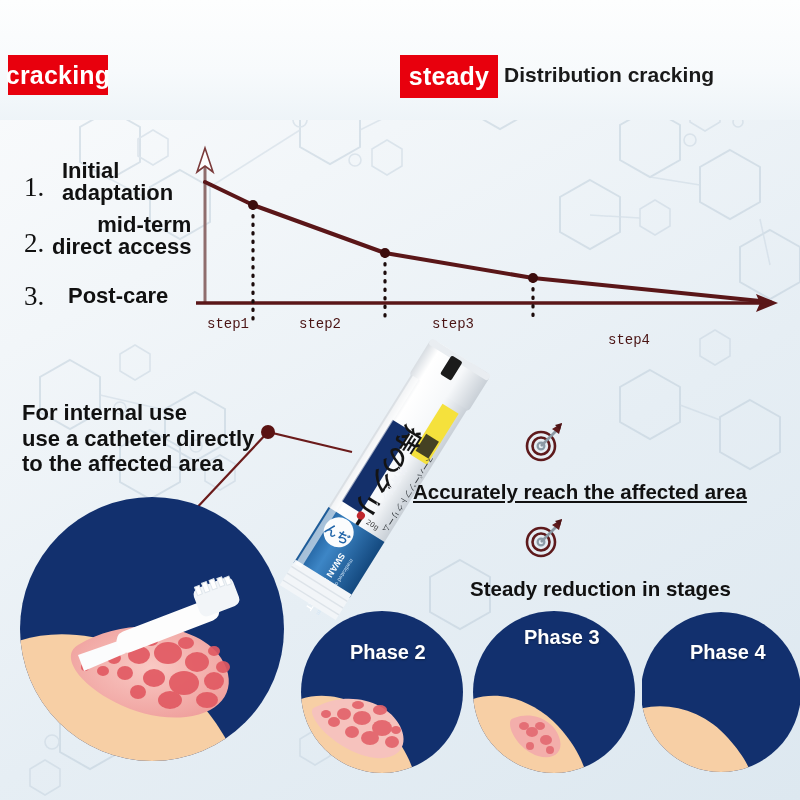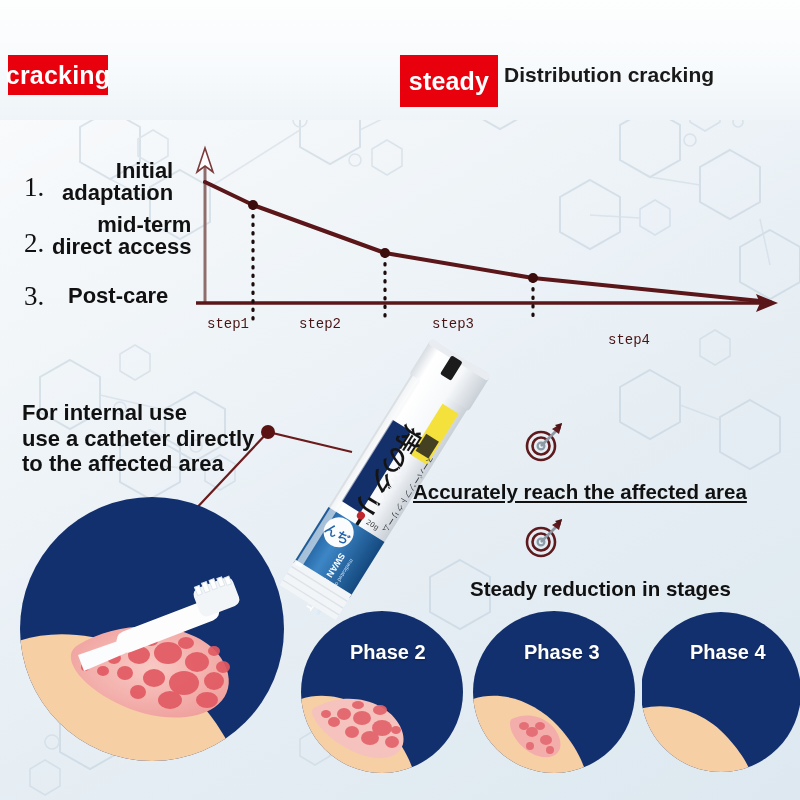--- a/index.html
+++ b/index.html
@@ -28,7 +28,7 @@
     font-size:25px;line-height:1;
   }
   #badge-precise{left:8px;top:55px;width:100px;height:40px;}
-  #badge-steady{left:400px;top:55px;width:98px;height:52px;}
+  #badge-steady{left:400px;top:55px;width:98px;height:43px;}
   .hdr-text{position:absolute;color:#1a1a1a;font-size:21px;font-weight:bold;white-space:nowrap;}
   #hdr-text-precise{left:114px;top:63px;}
   #hdr-text-steady{left:504px;top:63px;}

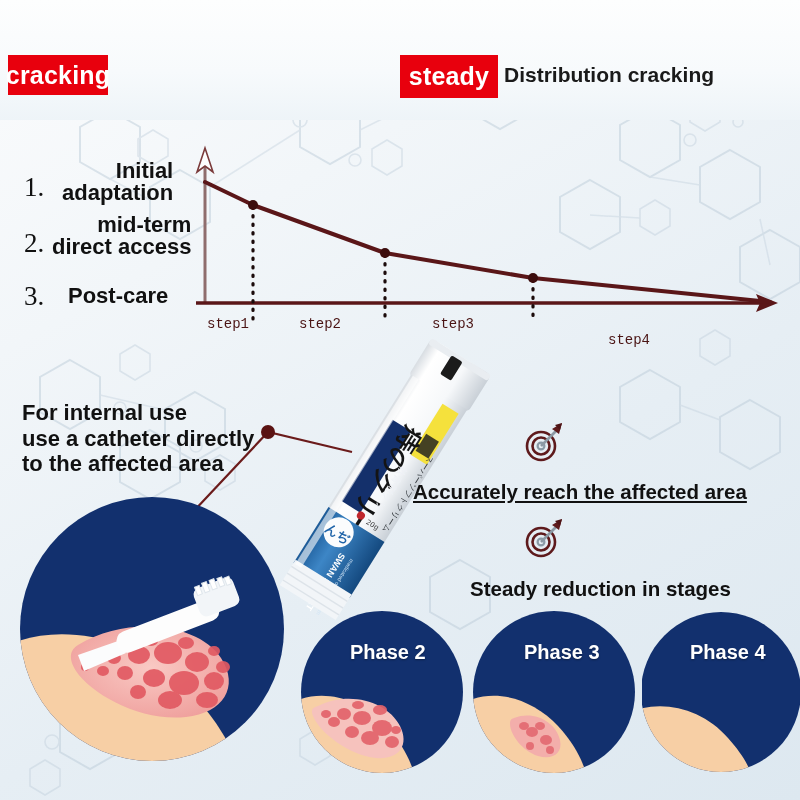--- a/index.html
+++ b/index.html
@@ -37,7 +37,7 @@
   .listnum{position:absolute;font-family:"Liberation Serif",serif;font-size:27px;color:#111;}
   .listlabel{position:absolute;font-size:22px;font-weight:bold;color:#111;line-height:1.02;white-space:nowrap;}
   #num-1{left:24px;top:172px;}
-  #lbl-1{left:62px;top:160px;text-align:right;}
+  #lbl-1{left:62px;top:160px;text-align:left;}
   #num-2{left:24px;top:228px;}
   #lbl-2{left:52px;top:214px;text-align:right;}
   #num-3{left:24px;top:281px;}

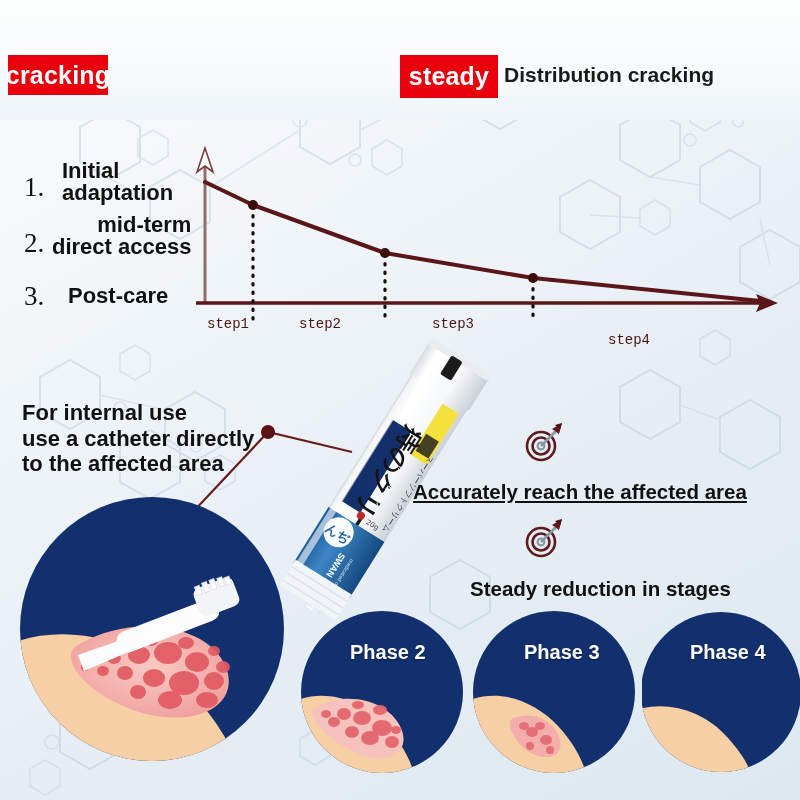--- a/index.html
+++ b/index.html
@@ -64,7 +64,7 @@
   .phase-label{position:absolute;color:#fff;font-size:20px;font-weight:bold;
                white-space:nowrap;text-shadow:0 1px 2px rgba(0,0,0,.35);}
   #phase-label-2{left:350px;top:641px;}
-  #phase-label-3{left:524px;top:641px;}
+  #phase-label-3{left:524px;top:626px;}
   #phase-label-4{left:690px;top:641px;}
 
   svg{display:block;}

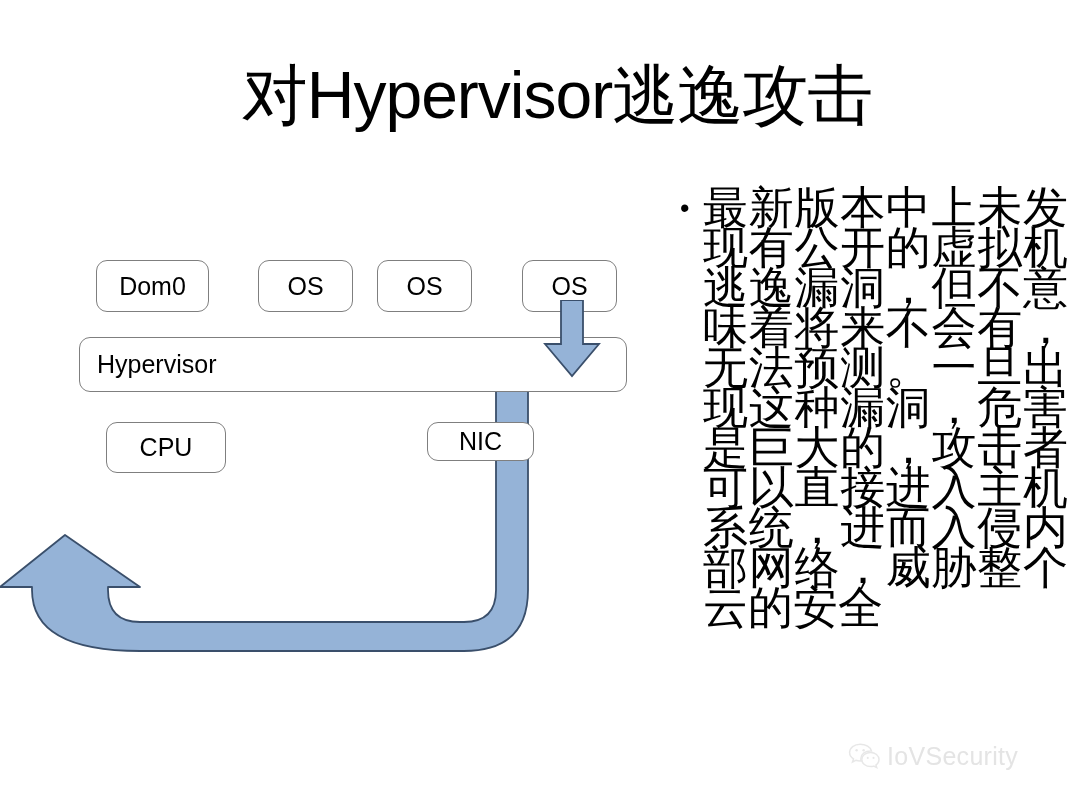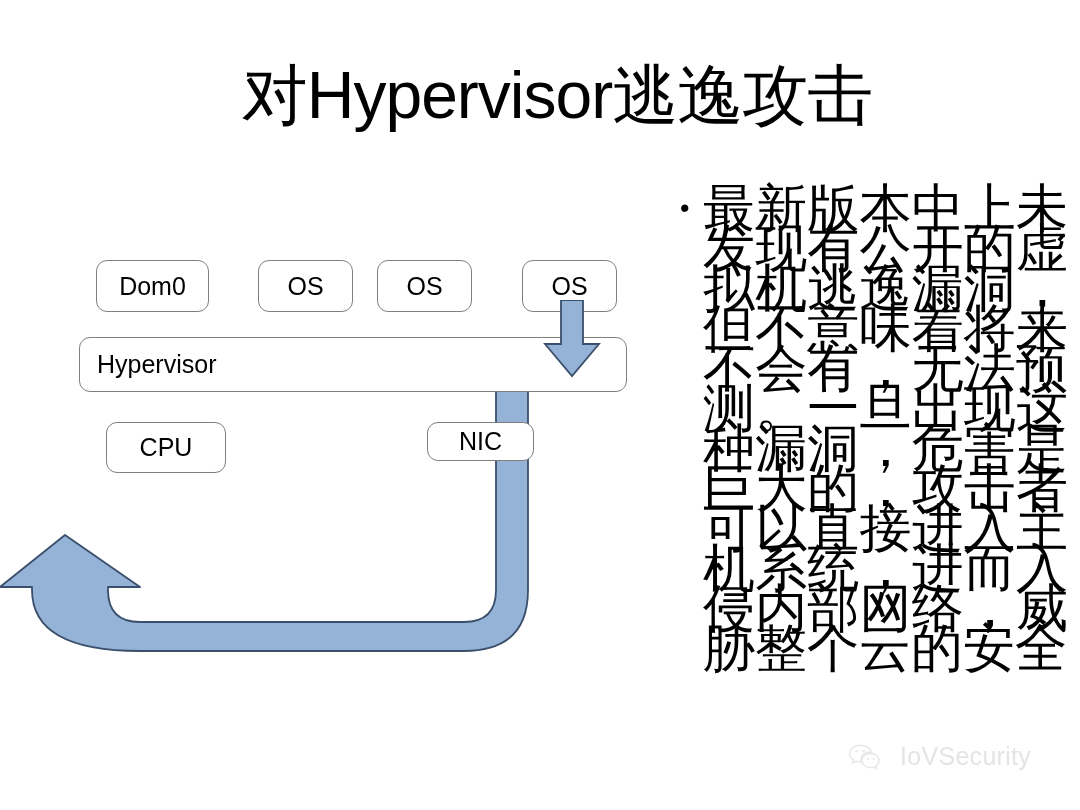--- a/index.html
+++ b/index.html
@@ -112,7 +112,7 @@
   #bullet-text {
     flex: 1 1 auto;
     font-family: "DejaVu Serif", "Liberation Serif", serif;
-    font-size: 52px;
+    font-size: 45px;
     line-height: 40px;
     color: #000000;
     text-align: justify;

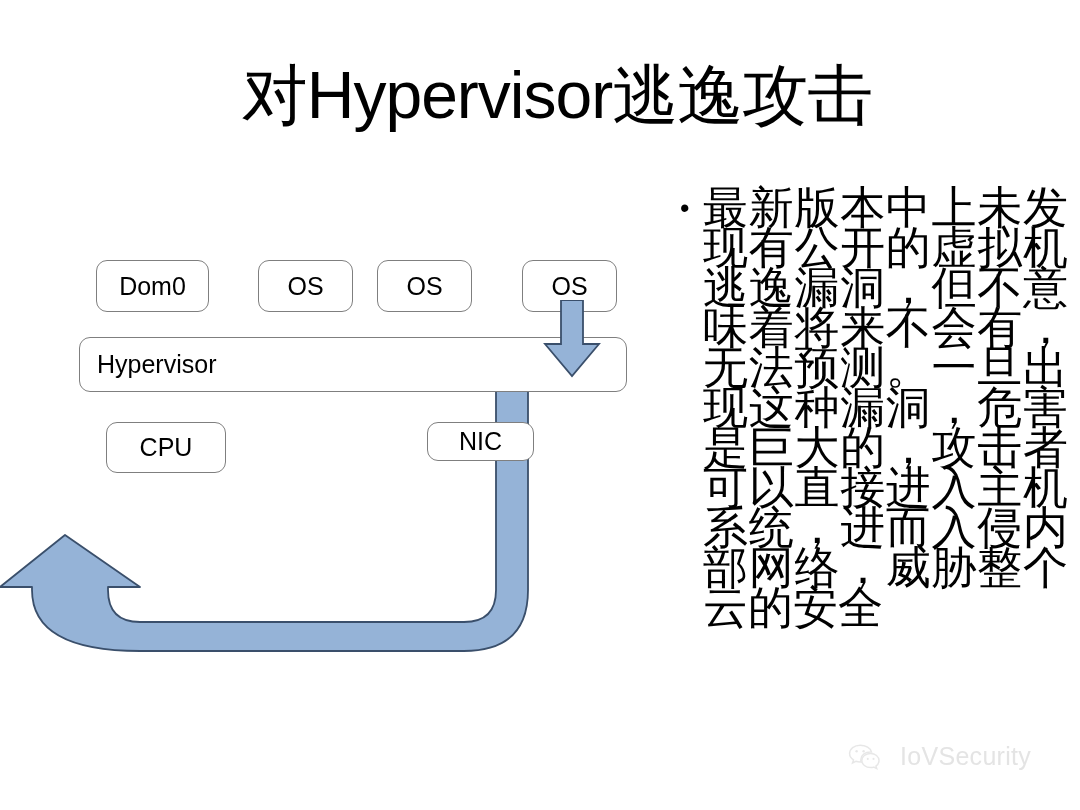--- a/index.html
+++ b/index.html
@@ -127,8 +127,8 @@
     left: 848px;
     top: 742px;
     display: flex;
-    align-items: flex-end;
-    gap: 18px;
+    align-items: flex-start;
+    gap: 5px;
     opacity: 0.92;
   }
   #watermark-label {

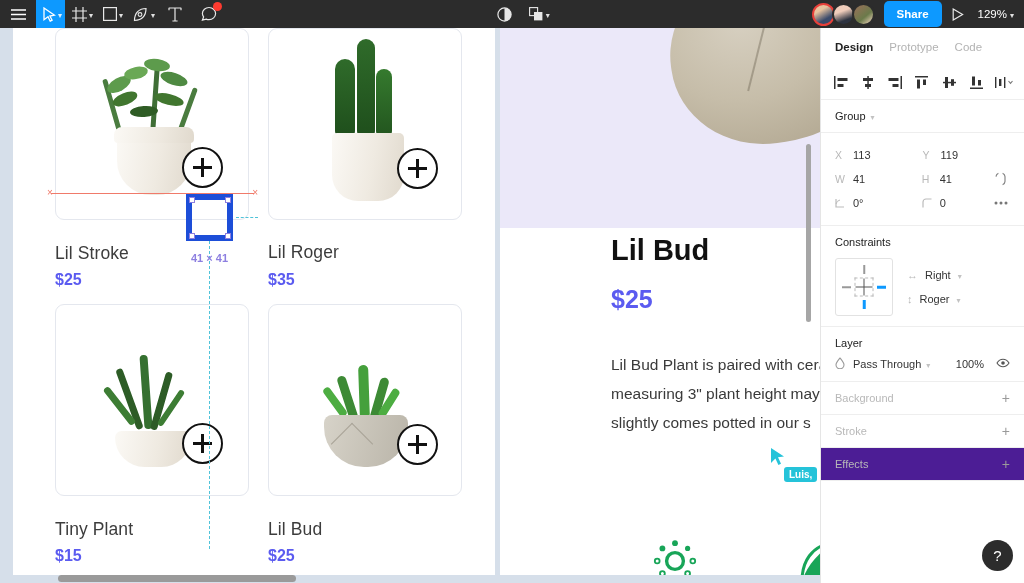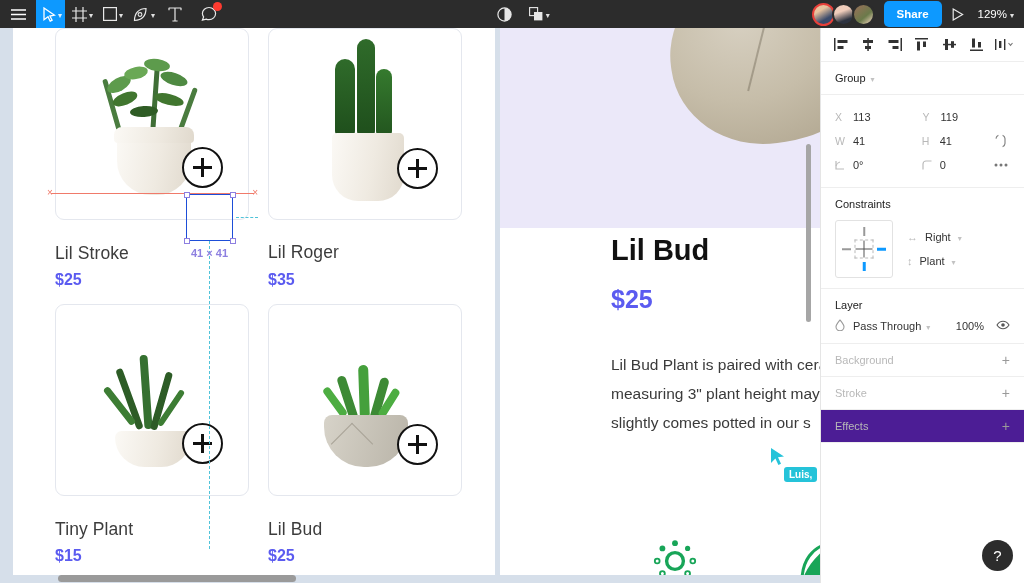--- a/index.html
+++ b/index.html
@@ -507,6 +507,11 @@
 
   <div class="rpanel">
 
+    <div class="rp-tabs">
+      <span class="rp-tab active">Design</span>
+      <span class="rp-tab">Prototype</span>
+      <span class="rp-tab">Code</span>
+    </div>
 
     <div class="rp-align">
       <span class="align-ic">

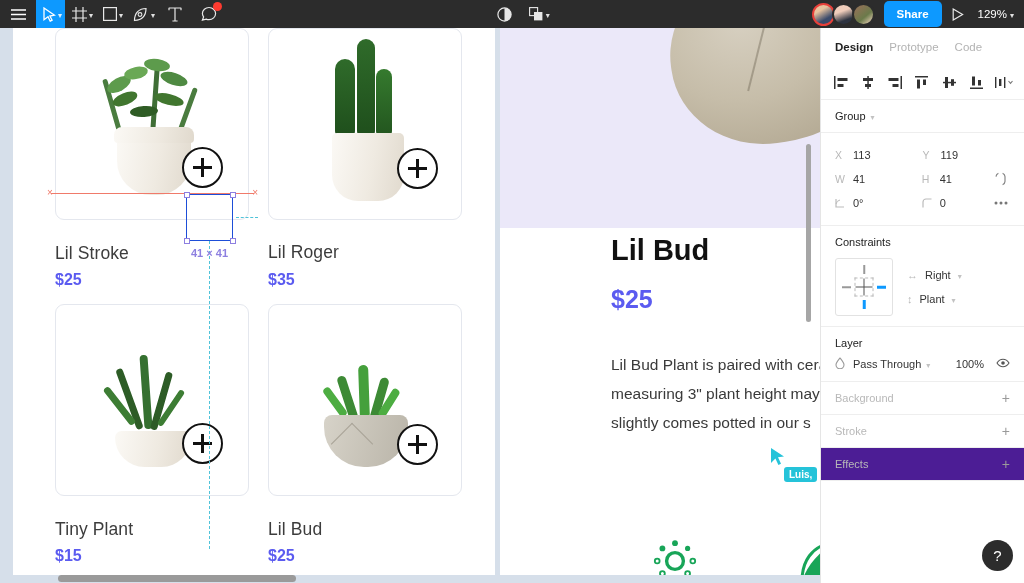--- a/index.html
+++ b/index.html
@@ -161,7 +161,7 @@
   .sel-box {
     position: absolute; left: 186px; top: 166px;
     width: 47px; height: 47px;
-    border: 1px solid #1d4ed8;
+    border: 6px solid #1d4ed8;
     z-index: 30;
   }
   .handle {

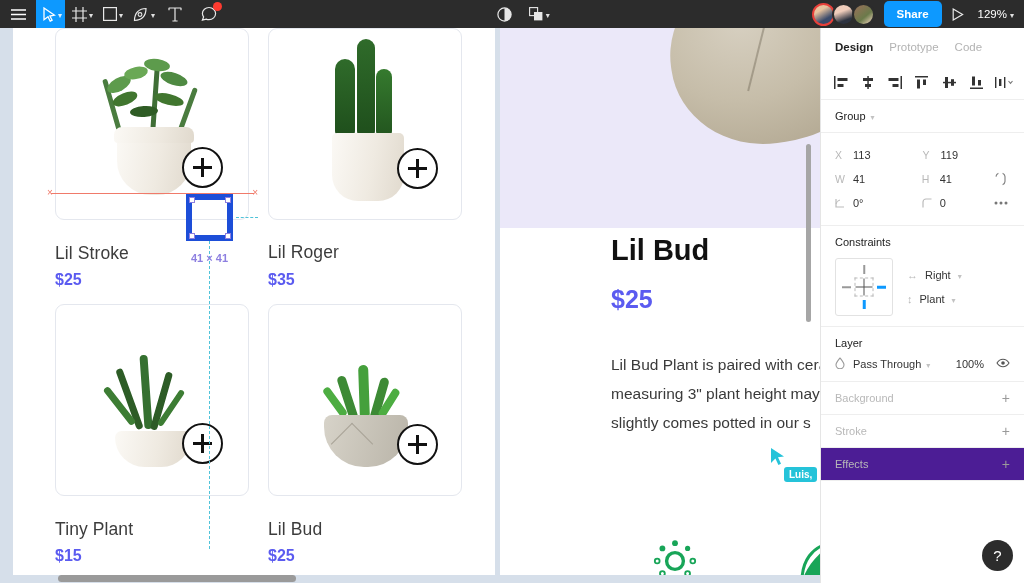--- a/index.html
+++ b/index.html
@@ -648,7 +648,7 @@
           </div>
           <div class="cdrop">
             <span class="muted">↕</span>
-            <span class="lbl">Plant</span>
+            <span class="lbl">Roger</span>
             <span class="caret muted">▾</span>
           </div>
         </div>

▶ [Task requirements] Through to the final line, copy the material above exactly and skip the images.

▶ [Task solution]
--- a/index.html
+++ b/index.html
@@ -28,7 +28,7 @@
     font-size:25px;line-height:1;
   }
   #badge-precise{left:8px;top:55px;width:100px;height:40px;}
-  #badge-steady{left:400px;top:55px;width:98px;height:52px;}
+  #badge-steady{left:400px;top:55px;width:98px;height:43px;}
   .hdr-text{position:absolute;color:#1a1a1a;font-size:21px;font-weight:bold;white-space:nowrap;}
   #hdr-text-precise{left:114px;top:63px;}
   #hdr-text-steady{left:504px;top:63px;}

--- a/index.html
+++ b/index.html
@@ -37,7 +37,7 @@
   .listnum{position:absolute;font-family:"Liberation Serif",serif;font-size:27px;color:#111;}
   .listlabel{position:absolute;font-size:22px;font-weight:bold;color:#111;line-height:1.02;white-space:nowrap;}
   #num-1{left:24px;top:172px;}
-  #lbl-1{left:62px;top:160px;text-align:right;}
+  #lbl-1{left:62px;top:160px;text-align:left;}
   #num-2{left:24px;top:228px;}
   #lbl-2{left:52px;top:214px;text-align:right;}
   #num-3{left:24px;top:281px;}

--- a/index.html
+++ b/index.html
@@ -64,7 +64,7 @@
   .phase-label{position:absolute;color:#fff;font-size:20px;font-weight:bold;
                white-space:nowrap;text-shadow:0 1px 2px rgba(0,0,0,.35);}
   #phase-label-2{left:350px;top:641px;}
-  #phase-label-3{left:524px;top:641px;}
+  #phase-label-3{left:524px;top:626px;}
   #phase-label-4{left:690px;top:641px;}
 
   svg{display:block;}

--- a/index.html
+++ b/index.html
@@ -112,7 +112,7 @@
   #bullet-text {
     flex: 1 1 auto;
     font-family: "DejaVu Serif", "Liberation Serif", serif;
-    font-size: 52px;
+    font-size: 45px;
     line-height: 40px;
     color: #000000;
     text-align: justify;

--- a/index.html
+++ b/index.html
@@ -127,8 +127,8 @@
     left: 848px;
     top: 742px;
     display: flex;
-    align-items: flex-end;
-    gap: 18px;
+    align-items: flex-start;
+    gap: 5px;
     opacity: 0.92;
   }
   #watermark-label {

--- a/index.html
+++ b/index.html
@@ -507,6 +507,11 @@
 
   <div class="rpanel">
 
+    <div class="rp-tabs">
+      <span class="rp-tab active">Design</span>
+      <span class="rp-tab">Prototype</span>
+      <span class="rp-tab">Code</span>
+    </div>
 
     <div class="rp-align">
       <span class="align-ic">

--- a/index.html
+++ b/index.html
@@ -161,7 +161,7 @@
   .sel-box {
     position: absolute; left: 186px; top: 166px;
     width: 47px; height: 47px;
-    border: 1px solid #1d4ed8;
+    border: 6px solid #1d4ed8;
     z-index: 30;
   }
   .handle {

--- a/index.html
+++ b/index.html
@@ -648,7 +648,7 @@
           </div>
           <div class="cdrop">
             <span class="muted">↕</span>
-            <span class="lbl">Plant</span>
+            <span class="lbl">Roger</span>
             <span class="caret muted">▾</span>
           </div>
         </div>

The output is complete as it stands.